Segment Start: RECORDS FOR THE TASK

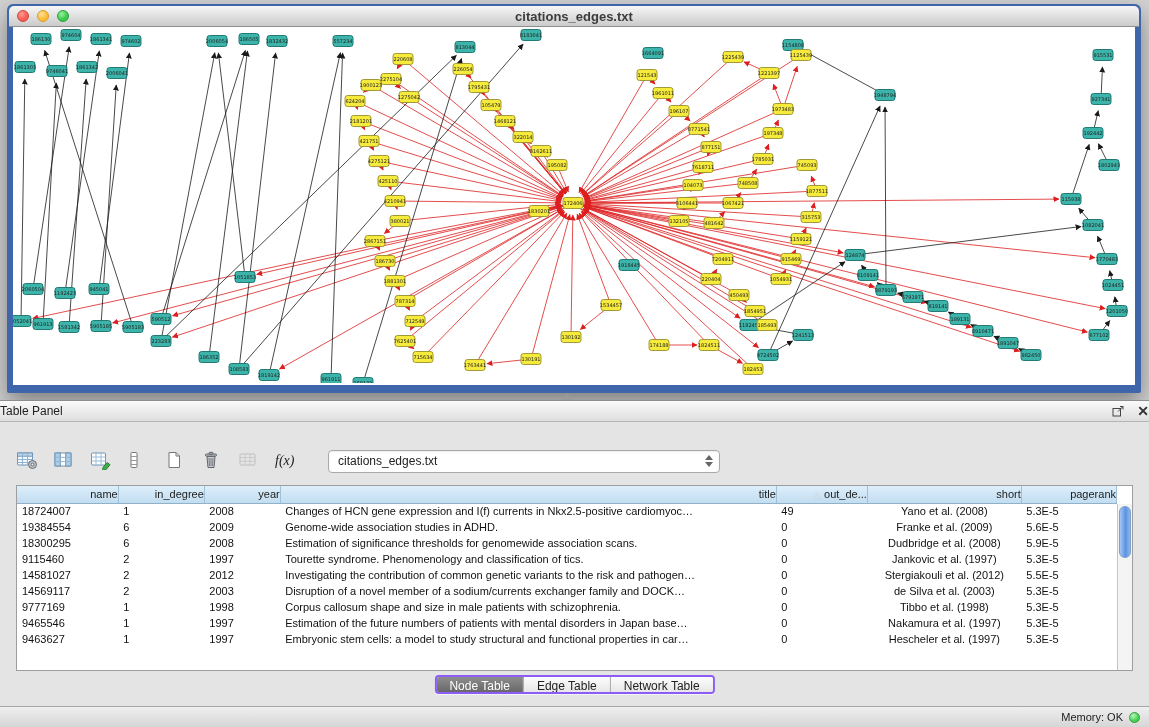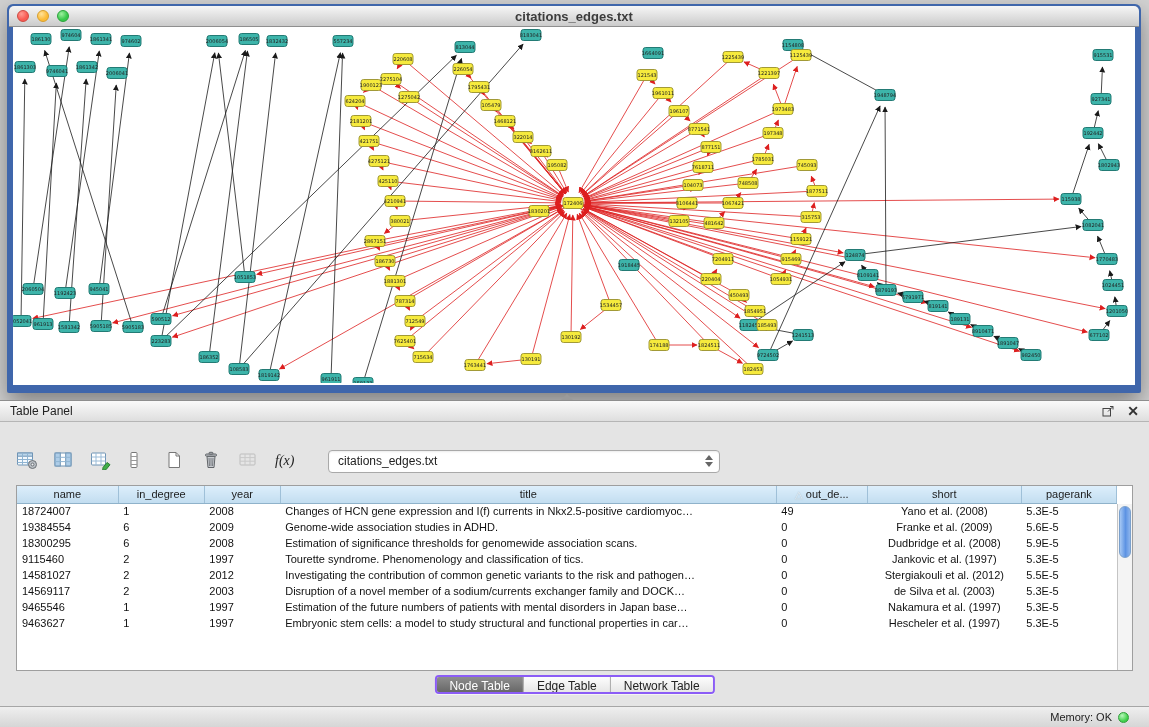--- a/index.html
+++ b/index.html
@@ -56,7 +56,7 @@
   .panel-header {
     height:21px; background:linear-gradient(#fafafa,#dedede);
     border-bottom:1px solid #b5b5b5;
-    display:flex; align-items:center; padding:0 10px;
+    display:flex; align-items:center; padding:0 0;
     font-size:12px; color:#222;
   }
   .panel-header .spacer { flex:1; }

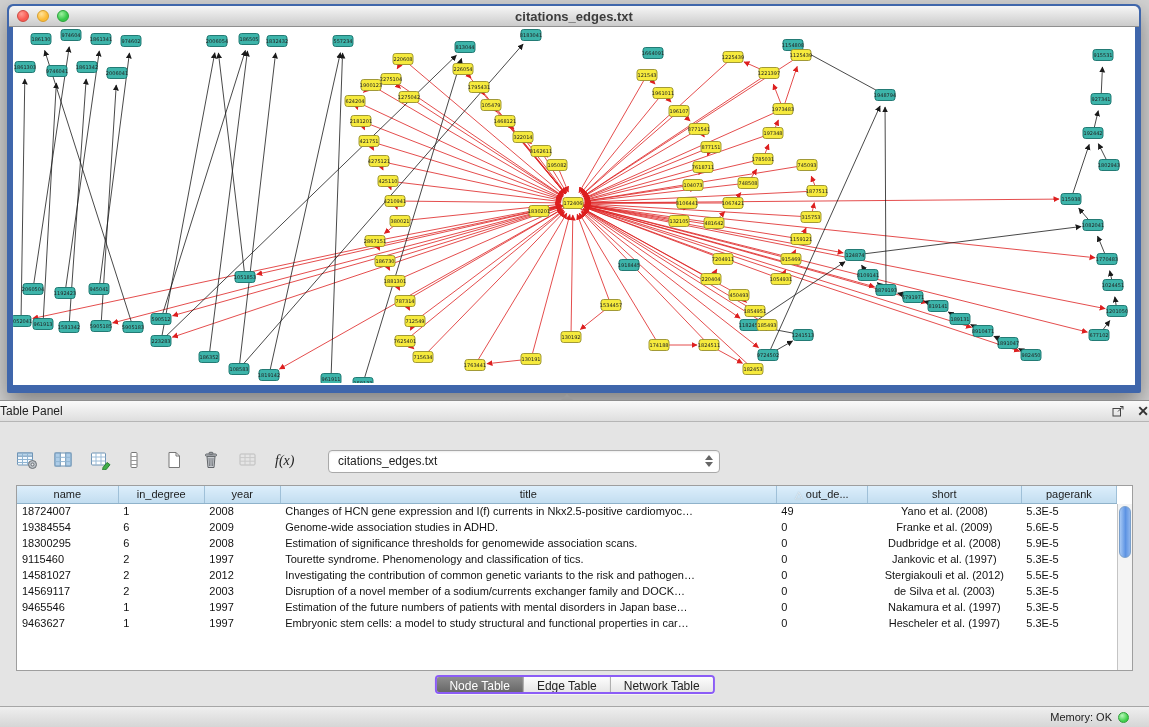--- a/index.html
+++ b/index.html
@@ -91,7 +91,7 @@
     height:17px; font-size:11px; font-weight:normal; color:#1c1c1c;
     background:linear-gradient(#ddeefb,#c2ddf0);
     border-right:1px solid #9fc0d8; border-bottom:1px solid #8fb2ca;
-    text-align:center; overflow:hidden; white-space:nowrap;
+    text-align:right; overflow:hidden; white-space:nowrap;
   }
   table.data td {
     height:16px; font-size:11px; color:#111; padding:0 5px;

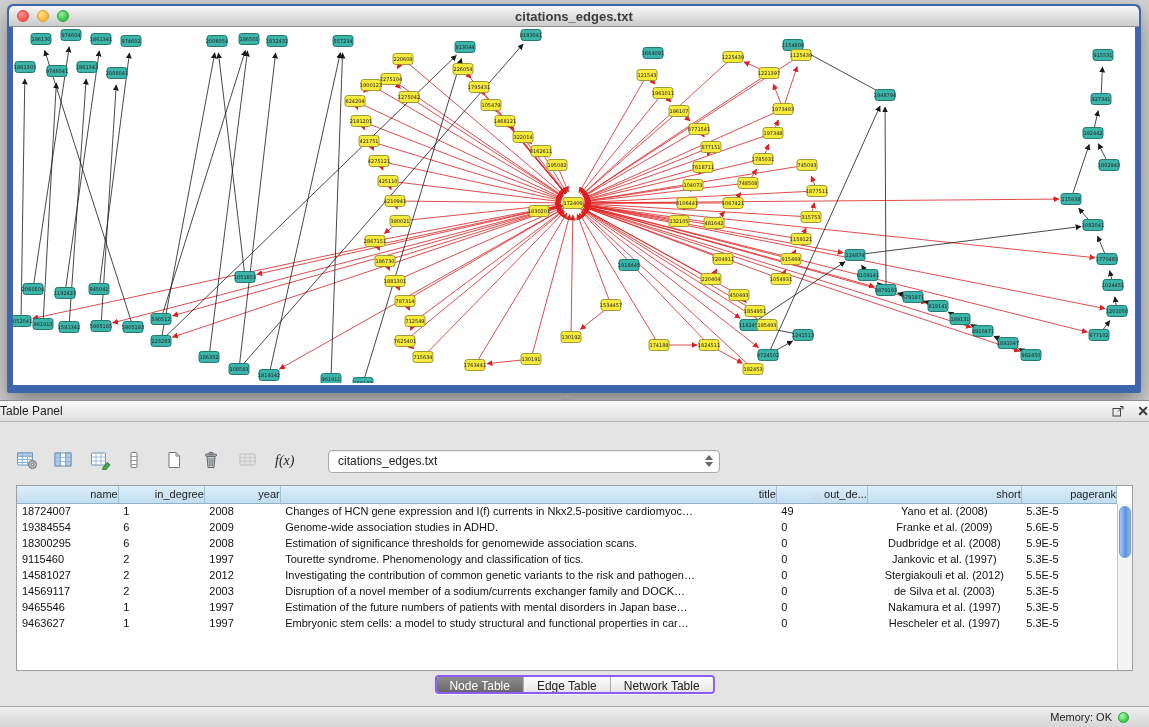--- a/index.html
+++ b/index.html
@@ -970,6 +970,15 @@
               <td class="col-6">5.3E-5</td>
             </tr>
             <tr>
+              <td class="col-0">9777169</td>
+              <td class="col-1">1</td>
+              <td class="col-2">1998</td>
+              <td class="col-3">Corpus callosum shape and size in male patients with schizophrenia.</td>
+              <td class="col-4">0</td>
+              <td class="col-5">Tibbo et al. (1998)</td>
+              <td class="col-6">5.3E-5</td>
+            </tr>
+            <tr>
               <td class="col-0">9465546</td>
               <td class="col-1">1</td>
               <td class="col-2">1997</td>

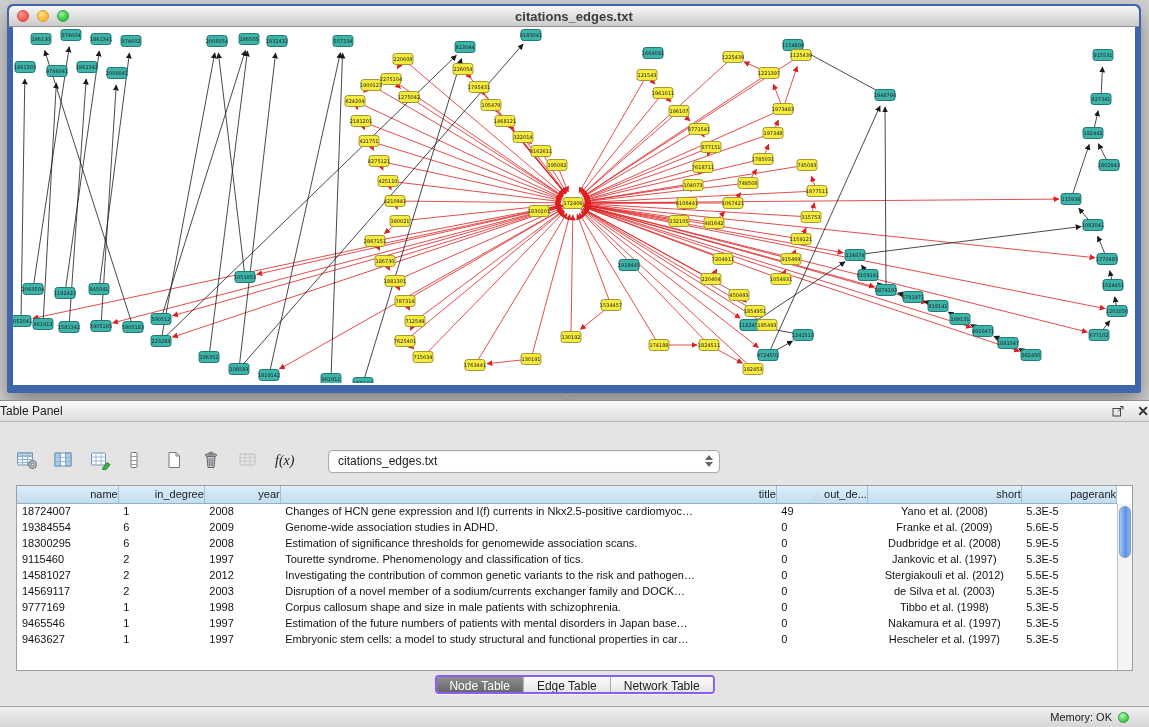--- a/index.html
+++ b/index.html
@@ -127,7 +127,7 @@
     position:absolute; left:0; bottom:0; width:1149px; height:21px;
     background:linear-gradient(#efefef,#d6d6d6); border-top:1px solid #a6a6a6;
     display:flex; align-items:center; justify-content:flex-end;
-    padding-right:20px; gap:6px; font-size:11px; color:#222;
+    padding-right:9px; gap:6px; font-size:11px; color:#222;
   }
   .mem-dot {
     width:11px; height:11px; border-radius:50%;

Segment End: RECORDS FOR THE TASK

WHAT IS REQUIRED:
Using the entries above, say how many lines include the word "overflow", with no other output.

REPLY:
2